Activity
For this exercise, output the entries below exactly from the line that holds "total quantity: 62 -> 51" to the line that holds "Sevyn B Turmeric Cleanser: 3", both ends included. No pictures belong in the copy.

Itemized modification records
BEGIN

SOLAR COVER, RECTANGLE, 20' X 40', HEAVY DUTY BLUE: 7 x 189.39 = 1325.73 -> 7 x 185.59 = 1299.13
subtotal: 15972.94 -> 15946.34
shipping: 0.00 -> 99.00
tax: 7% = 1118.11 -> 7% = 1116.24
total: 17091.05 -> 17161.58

END
BEGIN

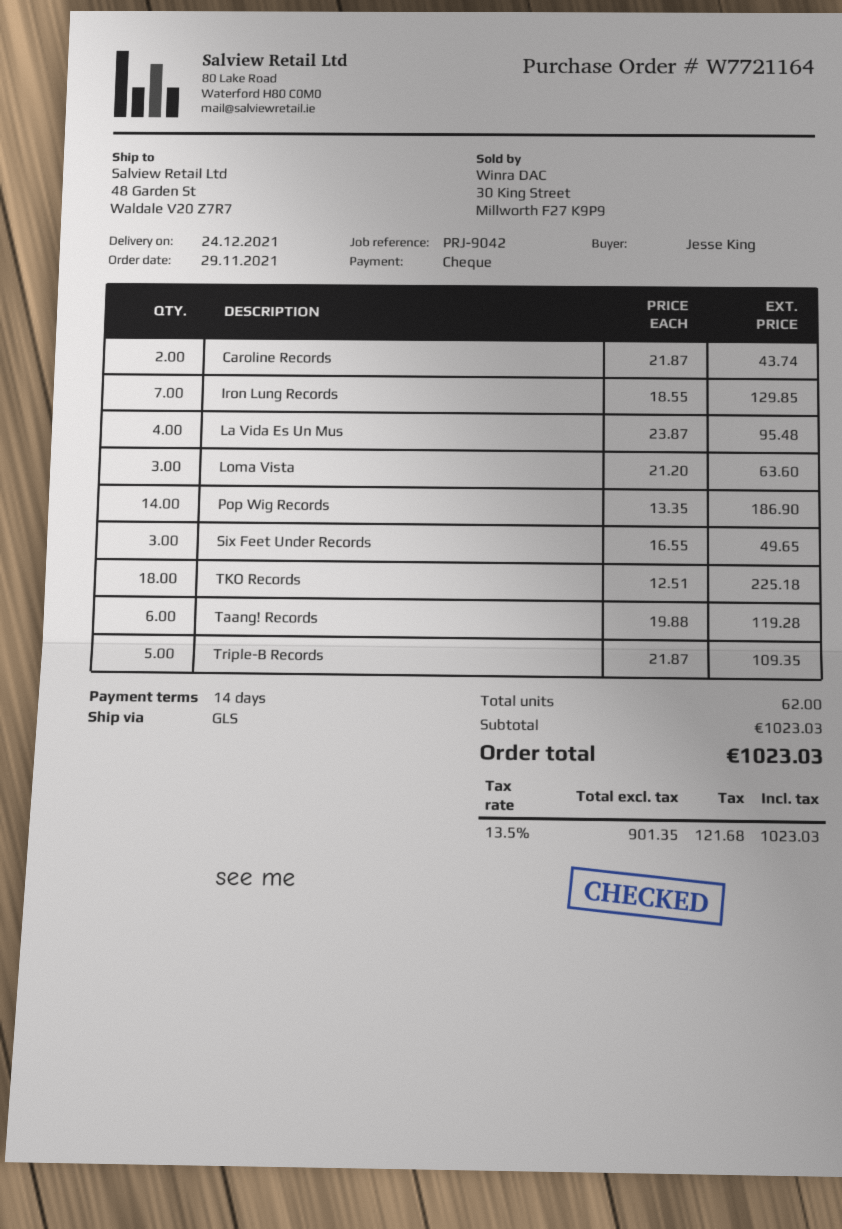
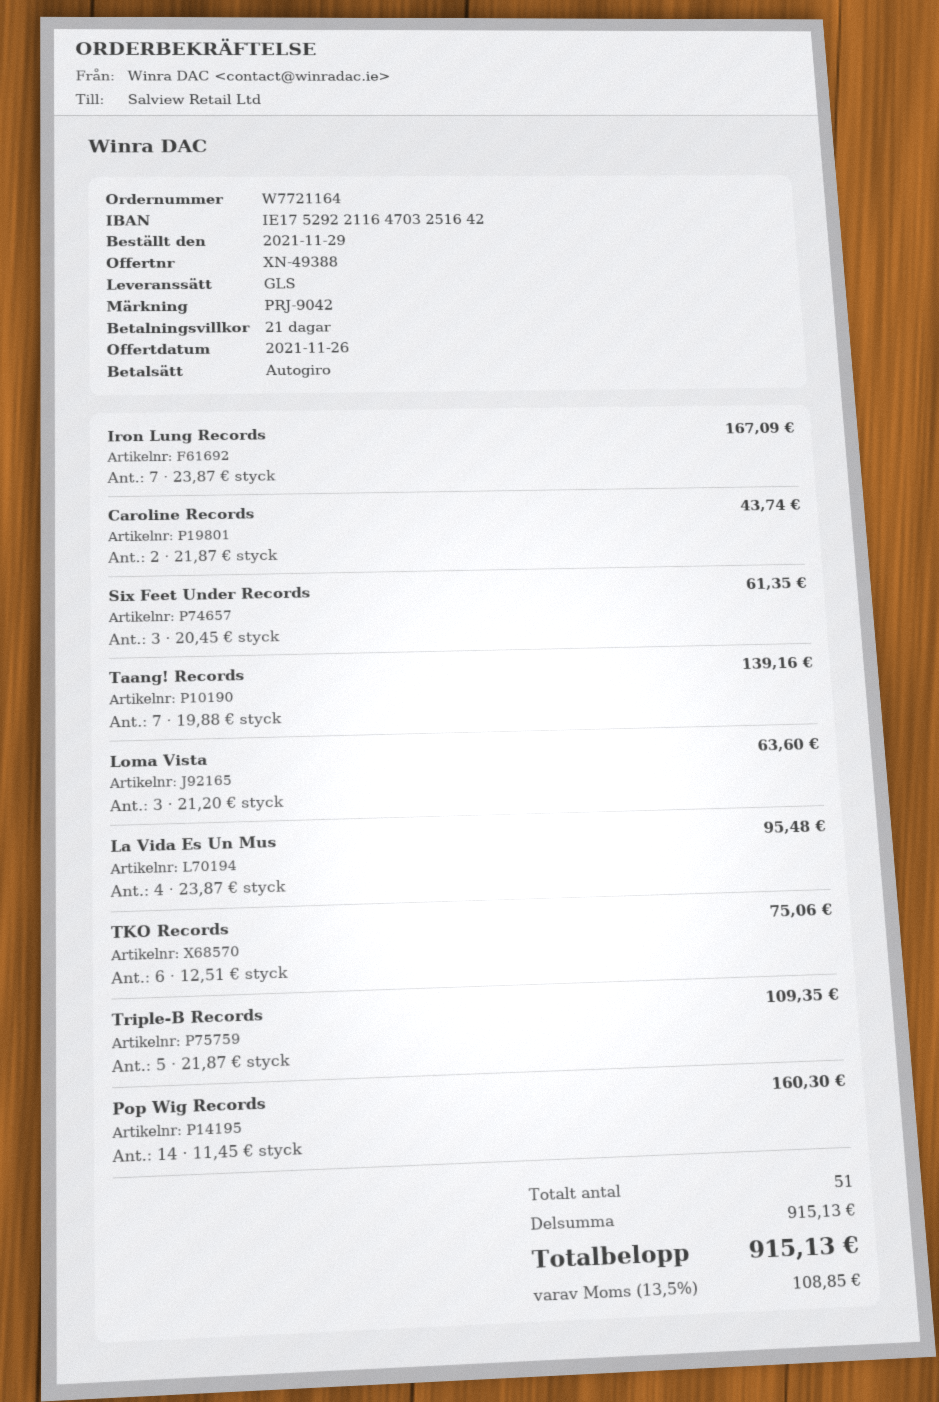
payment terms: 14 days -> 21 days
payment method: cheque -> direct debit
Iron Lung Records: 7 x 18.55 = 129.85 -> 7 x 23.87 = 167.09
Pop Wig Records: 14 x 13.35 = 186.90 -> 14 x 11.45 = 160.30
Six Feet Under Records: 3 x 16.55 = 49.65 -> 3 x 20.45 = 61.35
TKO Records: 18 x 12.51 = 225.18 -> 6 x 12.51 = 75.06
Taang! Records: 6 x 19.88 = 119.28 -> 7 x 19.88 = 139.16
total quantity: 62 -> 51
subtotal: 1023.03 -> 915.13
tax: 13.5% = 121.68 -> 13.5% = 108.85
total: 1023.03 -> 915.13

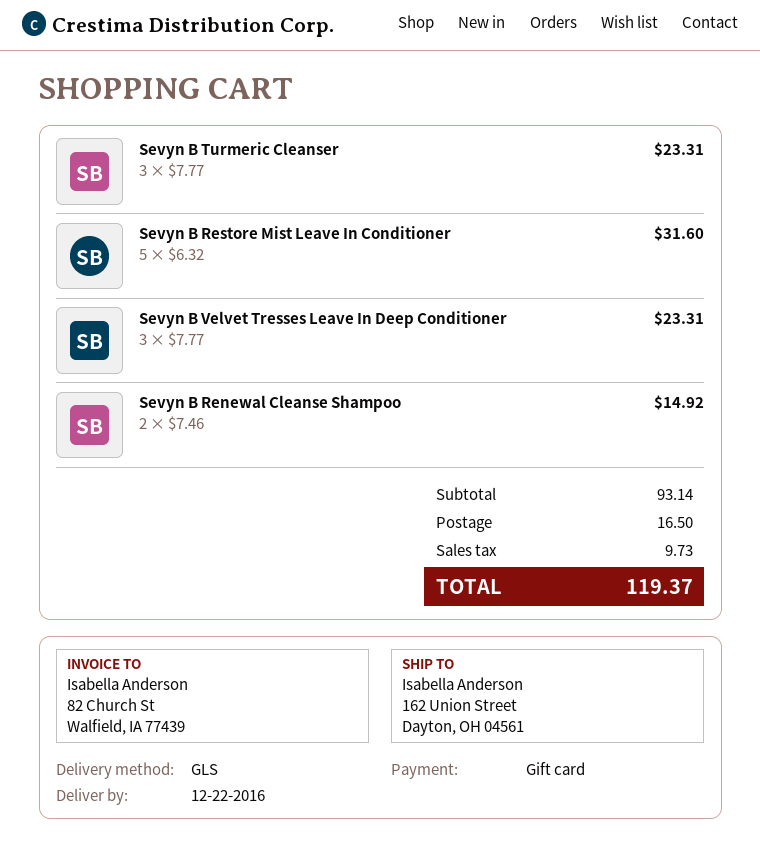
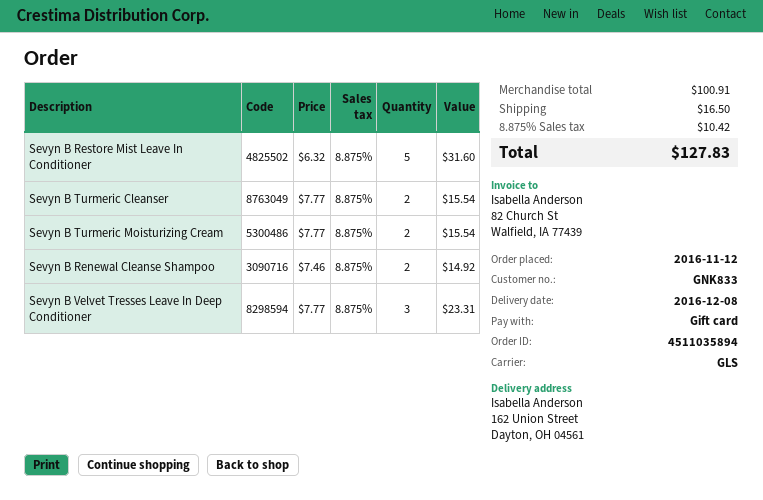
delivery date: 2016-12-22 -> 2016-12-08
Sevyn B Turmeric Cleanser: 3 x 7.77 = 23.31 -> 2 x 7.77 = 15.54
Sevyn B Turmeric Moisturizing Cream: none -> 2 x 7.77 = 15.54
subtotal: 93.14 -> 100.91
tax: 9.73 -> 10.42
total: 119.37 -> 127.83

END
BEGIN

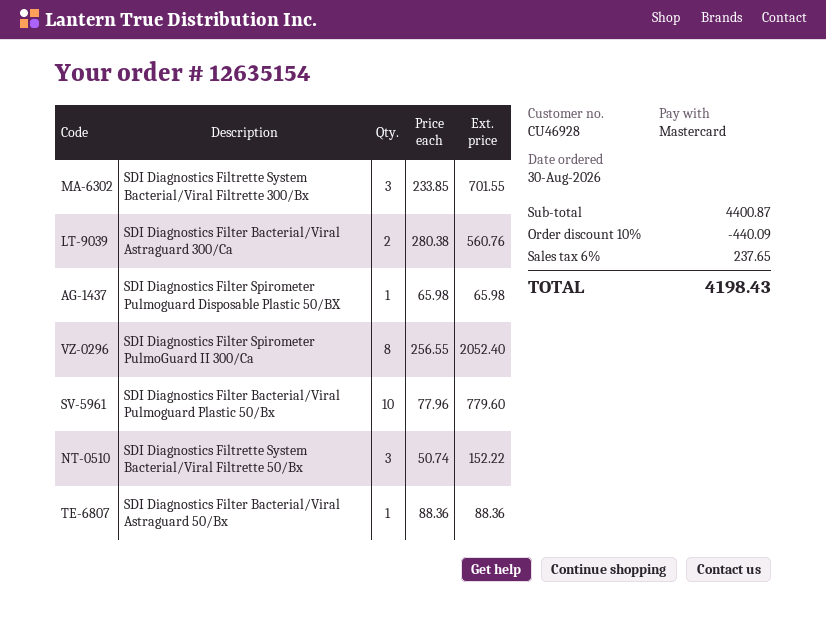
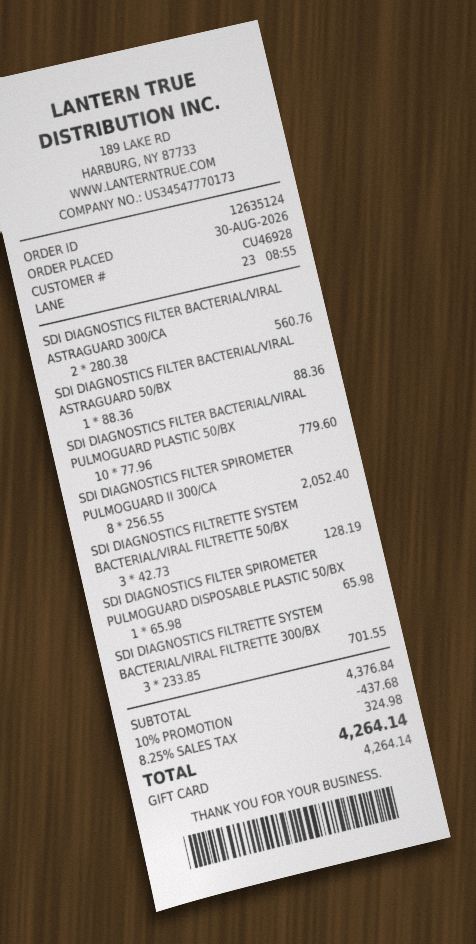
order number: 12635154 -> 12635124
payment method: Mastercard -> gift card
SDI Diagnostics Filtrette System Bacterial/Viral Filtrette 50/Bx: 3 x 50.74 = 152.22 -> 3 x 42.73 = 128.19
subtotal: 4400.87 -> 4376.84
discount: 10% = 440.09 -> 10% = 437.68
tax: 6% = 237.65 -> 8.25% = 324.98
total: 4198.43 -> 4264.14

END

Written solution
total quantity: 62 -> 51
subtotal: 1023.03 -> 915.13
tax: 13.5% = 121.68 -> 13.5% = 108.85
total: 1023.03 -> 915.13

delivery date: 2016-12-22 -> 2016-12-08
Sevyn B Turmeric Cleanser: 3 x 7.77 = 23.31 -> 2 x 7.77 = 15.54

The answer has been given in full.